Look through the entries. Copy each line that has the word "tente".

* _Collected data entries_:
== Segment start ==
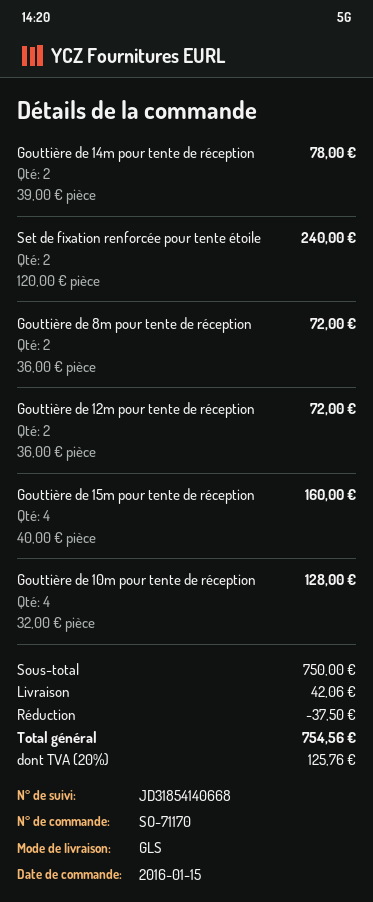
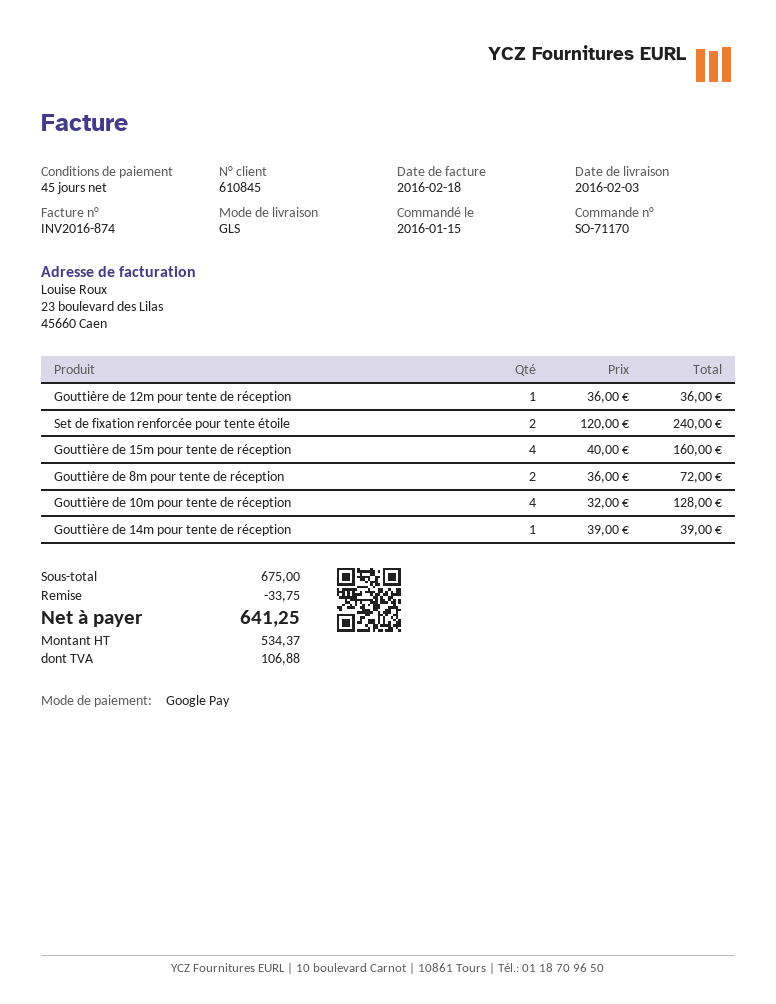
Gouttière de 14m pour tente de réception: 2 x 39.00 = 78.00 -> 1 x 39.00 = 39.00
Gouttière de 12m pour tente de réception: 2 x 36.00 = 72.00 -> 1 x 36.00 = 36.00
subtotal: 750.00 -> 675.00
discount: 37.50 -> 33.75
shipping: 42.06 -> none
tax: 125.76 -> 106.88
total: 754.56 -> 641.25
== Segment end ==
* _Finished task_:
Gouttière de 14m pour tente de réception: 2 x 39.00 = 78.00 -> 1 x 39.00 = 39.00
Gouttière de 12m pour tente de réception: 2 x 36.00 = 72.00 -> 1 x 36.00 = 36.00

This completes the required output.